Photo of storm clouds approaching

Photos provided by the Central States Center for Agricultural Safety and Health (CS-CASH)

 

Lightning and thunderstorms typically occur during the spring and summer months. As human beings, we are great conductors of lightning because approximately 65 percent of the human body consists of salt and water. Lightning can cause injury or death to humans and animals, either by direct strike or transmission indirectly to and through the body. Also, it can cause structure fires.

Cloud-to-ground lightning can cause injuries by direct or indirect means because the current can branch off to a person from a nearby tree, fence, or other tall object. Lightning flashes can send a current through the ground to a person after hitting a nearby object, such as a tree. Additionally, injuries or death can occur due to fires or falling objects caused by a lightning strike.

Awareness and Preparation

National Oceanic and Atmospheric Administration (NOAA) Weather Radio and local radio/television stations are the best sources for the latest forecasts and emergency updates in your area. Remember that a thunderstorm watch means that storms are possible whereas a thunderstorm warning means that severe weather has been reported by spotters or radar in your area. Even though it is not possible to have lightning without thunder, there are times when you cannot distinctively hear the thunder. When this happens, typically during the summer months, the lightning you see is called heat lightning. The term dry lightning refers to lightning that occurs without rain. This type of lightning can cause forest fires.
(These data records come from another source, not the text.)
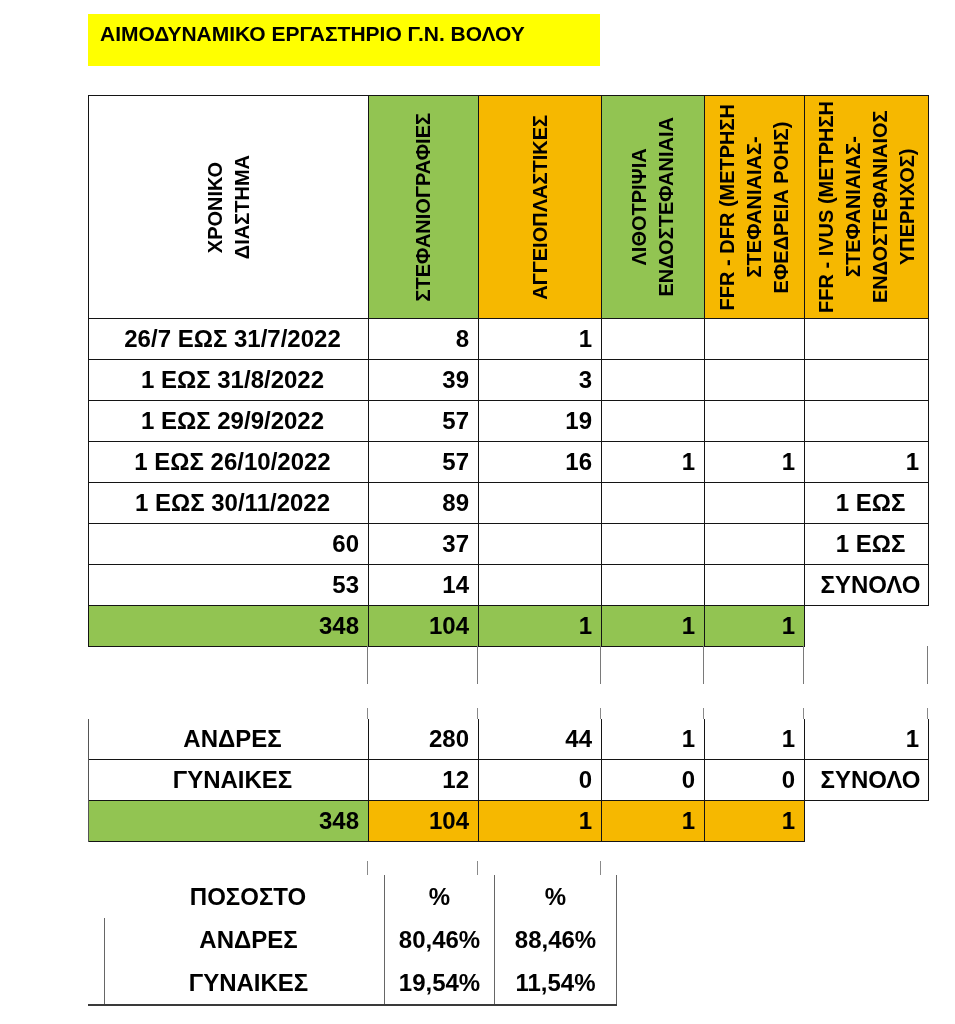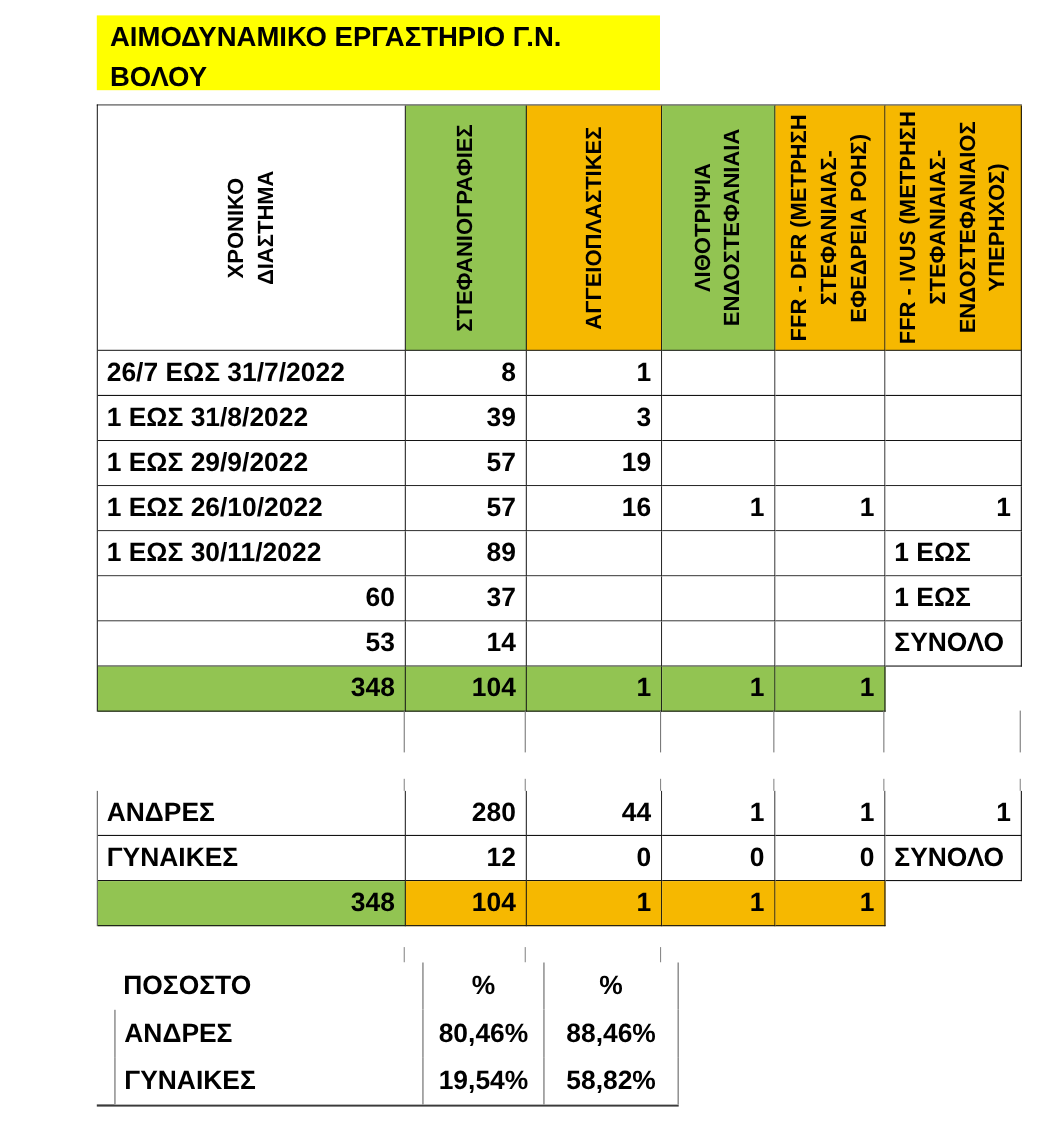"ΑΙΜΟΔΥΝΑΜΙΚΟ ΕΡΓΑΣΤΗΡΙΟ Γ.Ν. ΒΟΛΟΥ" .title { font-size: 25px -> 21px; height: 68px -> 52px }
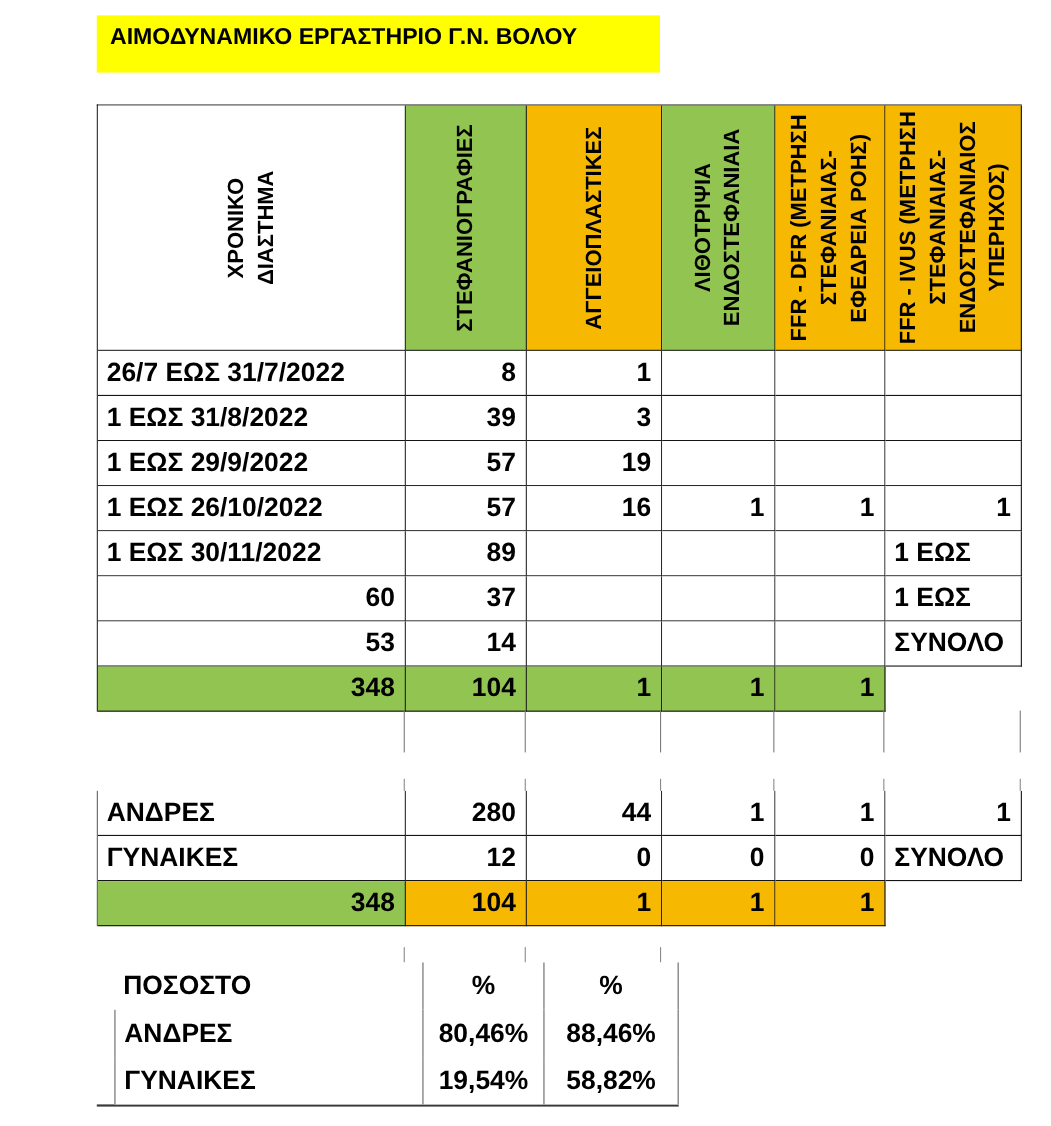"26/7 ΕΩΣ 31/7/2022" .lab { text-align: left -> center }
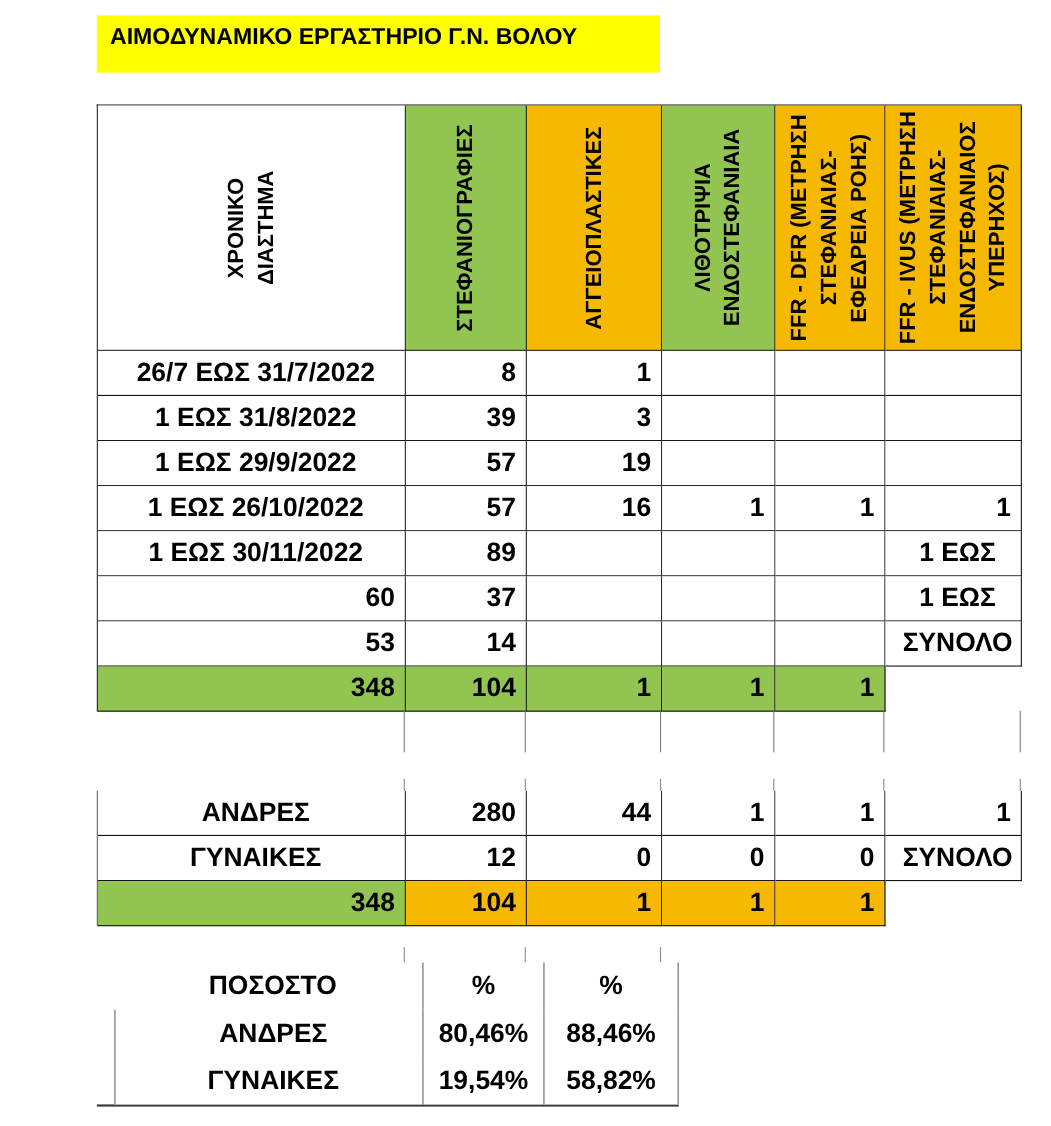"58,82%" div.pcell { text: 58,82% -> 11,54% }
In preparation for thunder and lightning storms, you and your family should take the following actions:

  • Choose a place in the house where family members will meet in the event of a storm.
  • Make a list of specific items that need to be brought inside during a storm.
  • Keep trees and shrubbery trimmed and remove debris from around buildings to reduce the potential that items (for example, weak tree limbs) will become projectiles.
  • Ensure that you have a place where your animals can go to be protected.
  • Consider installing permanent shutters that can be closed easily and quickly for better protection.
  • Install lightning rods on your home, barn, and other structures that house animals. Also, install a lightning arrestor or diverter on any electric fence.

When and Where to Seek Shelter

The National Weather Service recommends using the 30/30 rule to know when to move to safety and when to return to your activities. If lightning is within six miles, locate a safe place and stay there until no lightning has been seen nor thunder heard for 30 minutes. The “flash to bang” count can determine the distance of the lightning. When you see lightning, start counting seconds (one one-thousand, two one-thousand, and so on) and stop when you hear the thunder. Every five seconds equals a mile, so move to safety if the count is less than 30 seconds.

Choose your safe place wisely. A fully enclosed metal vehicle or building is a safe shelter if the outer metal shield is not compromised. This means you should keep windows closed; avoid objects that penetrate from the outside to the inside; and in a vehicle, do not touch external objects such as door handles or radio knobs.  In a lightning storm, avoid water, high and open ground, metal spaces, canopies, picnic or rain shelters, trees, and electrical/electronic equipment. If you are in a structure that has curtains or blinds over windows, close them to prevent glass shards from flying into the structure from a broken window.

If you cannot find a safe shelter, place yourself as low as possible to the ground without lying on the ground. Seek low ground, such as a ditch, or crouch down with your feet together and your hands over your ears to protect your hearing.

During a lightning storm, take the following precautions:

  • Do not hold anything that can conduct electricity, such as a shovel, a hoe, or a golf club.
  • Do not operate farm equipment.
  • Avoid water! Do not take a bath or a shower or run water for any purpose (for example, to wash dishes). If you are swimming or boating, get out of the water.
  • Protect your electronics and electrical items from lightning strikes and power surges by unplugging televisions, computers, and other valuable appliances.
  • Avoid electric fences, clotheslines, metal pipes, rails, telephone poles, and other conductors.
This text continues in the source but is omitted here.